Your response should consist of the entries below, written out exactly.

DATA FOR REVIEW:
"""

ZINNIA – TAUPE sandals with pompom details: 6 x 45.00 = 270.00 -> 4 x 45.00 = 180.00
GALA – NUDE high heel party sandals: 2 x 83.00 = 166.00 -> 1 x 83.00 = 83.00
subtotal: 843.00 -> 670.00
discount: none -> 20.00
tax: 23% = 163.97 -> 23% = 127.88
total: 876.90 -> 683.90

"""

WRITTEN SOLUTION:
ZINNIA – TAUPE sandals with pompom details: 6 x 45.00 = 270.00 -> 4 x 45.00 = 180.00
GALA – NUDE high heel party sandals: 2 x 83.00 = 166.00 -> 1 x 83.00 = 83.00
subtotal: 843.00 -> 670.00
discount: none -> 20.00
tax: 23% = 163.97 -> 23% = 127.88
total: 876.90 -> 683.90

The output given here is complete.